### Provided records
■ ■ ■ ■ ■
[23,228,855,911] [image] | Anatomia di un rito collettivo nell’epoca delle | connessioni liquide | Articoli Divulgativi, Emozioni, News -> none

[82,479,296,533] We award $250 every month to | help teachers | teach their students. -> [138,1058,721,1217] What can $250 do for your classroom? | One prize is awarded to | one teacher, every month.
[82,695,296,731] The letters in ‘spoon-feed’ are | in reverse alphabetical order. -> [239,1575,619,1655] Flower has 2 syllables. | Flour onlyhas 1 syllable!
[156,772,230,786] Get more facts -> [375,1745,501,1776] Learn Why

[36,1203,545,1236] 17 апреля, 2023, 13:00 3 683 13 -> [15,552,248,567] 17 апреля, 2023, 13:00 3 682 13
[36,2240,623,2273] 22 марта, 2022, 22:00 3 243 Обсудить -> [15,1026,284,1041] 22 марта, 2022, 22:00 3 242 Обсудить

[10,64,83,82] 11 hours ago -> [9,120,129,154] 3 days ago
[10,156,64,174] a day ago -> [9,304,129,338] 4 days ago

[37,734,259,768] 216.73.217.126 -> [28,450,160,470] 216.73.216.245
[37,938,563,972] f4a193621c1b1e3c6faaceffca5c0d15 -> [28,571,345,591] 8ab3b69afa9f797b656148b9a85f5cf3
■ ■ ■ ■ ■
### Problem to work on
Using the material above, output each line exactly as it appears.

### Result of the task
[23,228,855,911] [image] | Anatomia di un rito collettivo nell’epoca delle | connessioni liquide | Articoli Divulgativi, Emozioni, News -> none

[82,479,296,533] We award $250 every month to | help teachers | teach their students. -> [138,1058,721,1217] What can $250 do for your classroom? | One prize is awarded to | one teacher, every month.
[82,695,296,731] The letters in ‘spoon-feed’ are | in reverse alphabetical order. -> [239,1575,619,1655] Flower has 2 syllables. | Flour onlyhas 1 syllable!
[156,772,230,786] Get more facts -> [375,1745,501,1776] Learn Why

[36,1203,545,1236] 17 апреля, 2023, 13:00 3 683 13 -> [15,552,248,567] 17 апреля, 2023, 13:00 3 682 13
[36,2240,623,2273] 22 марта, 2022, 22:00 3 243 Обсудить -> [15,1026,284,1041] 22 марта, 2022, 22:00 3 242 Обсудить

[10,64,83,82] 11 hours ago -> [9,120,129,154] 3 days ago
[10,156,64,174] a day ago -> [9,304,129,338] 4 days ago

[37,734,259,768] 216.73.217.126 -> [28,450,160,470] 216.73.216.245
[37,938,563,972] f4a193621c1b1e3c6faaceffca5c0d15 -> [28,571,345,591] 8ab3b69afa9f797b656148b9a85f5cf3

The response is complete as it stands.